To do -
Copying exactly, give the lines in the material below from the one with "- cd multimodal_ai_agents" to the one with "streamlit run mutimodal_agent.py", ends included, and nothing besides.

Material to process -
☆ ☆ ☆ ☆ ☆

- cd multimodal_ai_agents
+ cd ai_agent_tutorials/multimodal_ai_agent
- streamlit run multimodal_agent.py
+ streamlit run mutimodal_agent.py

☆ ☆ ☆ ☆ ☆

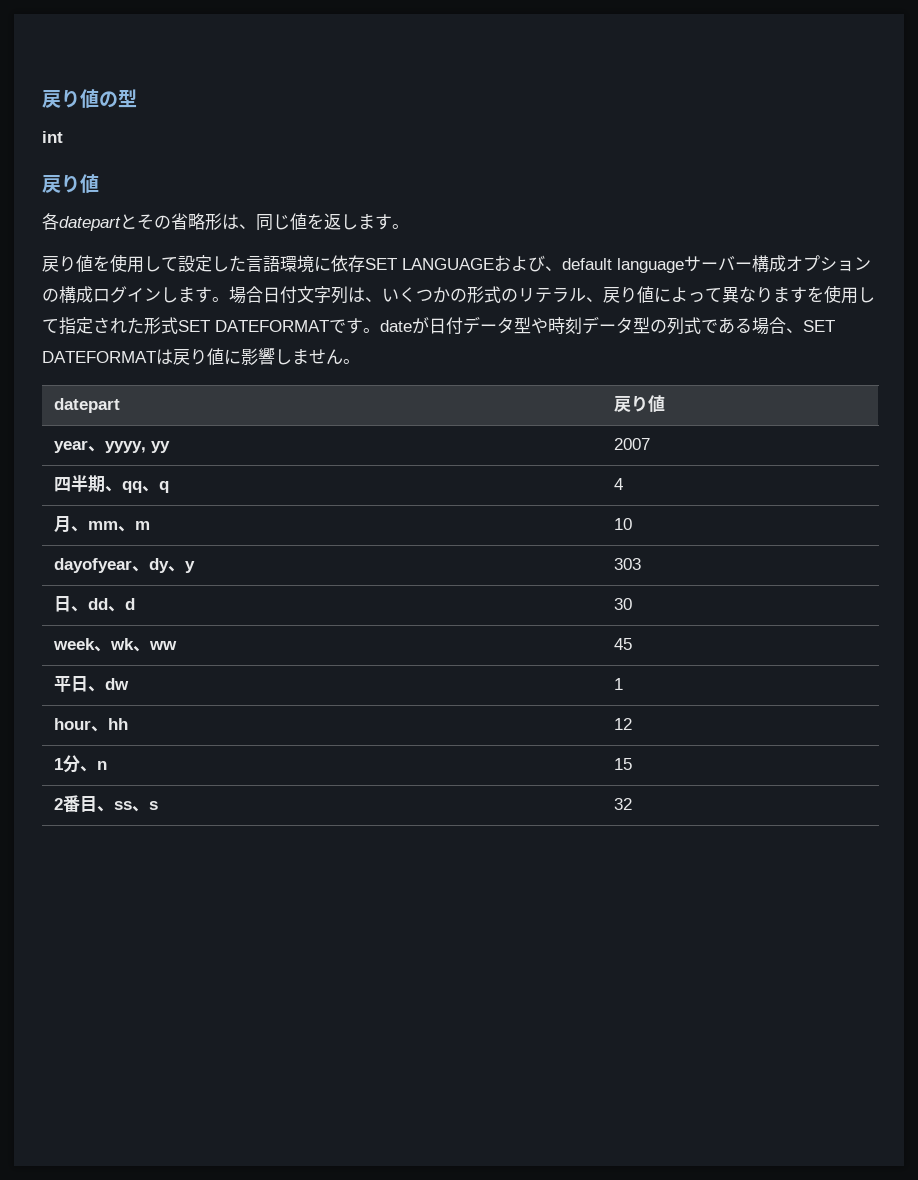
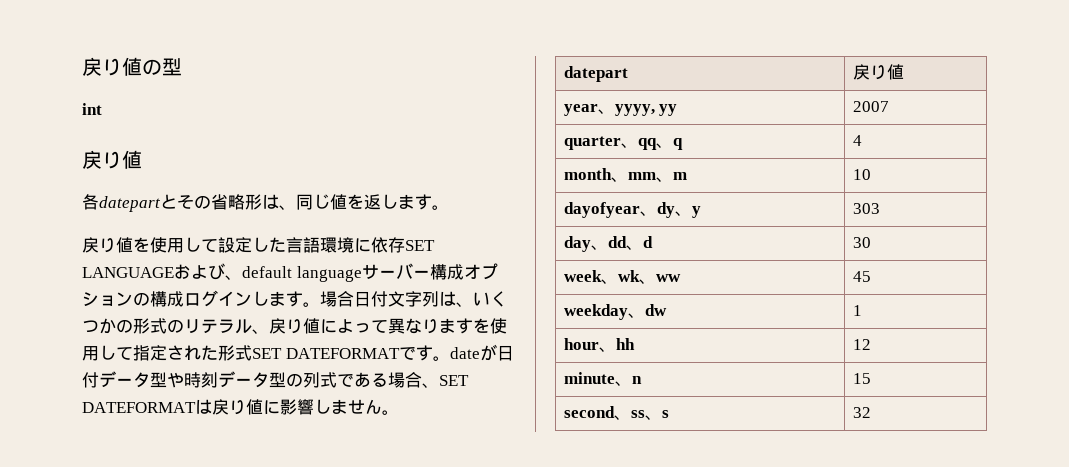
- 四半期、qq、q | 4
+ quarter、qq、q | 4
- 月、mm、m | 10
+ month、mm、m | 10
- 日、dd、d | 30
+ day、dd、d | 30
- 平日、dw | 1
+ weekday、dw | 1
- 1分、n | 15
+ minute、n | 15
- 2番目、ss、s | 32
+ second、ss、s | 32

☆ ☆ ☆ ☆ ☆

Problem solution -
- cd multimodal_ai_agents
+ cd ai_agent_tutorials/multimodal_ai_agent
- streamlit run multimodal_agent.py
+ streamlit run mutimodal_agent.py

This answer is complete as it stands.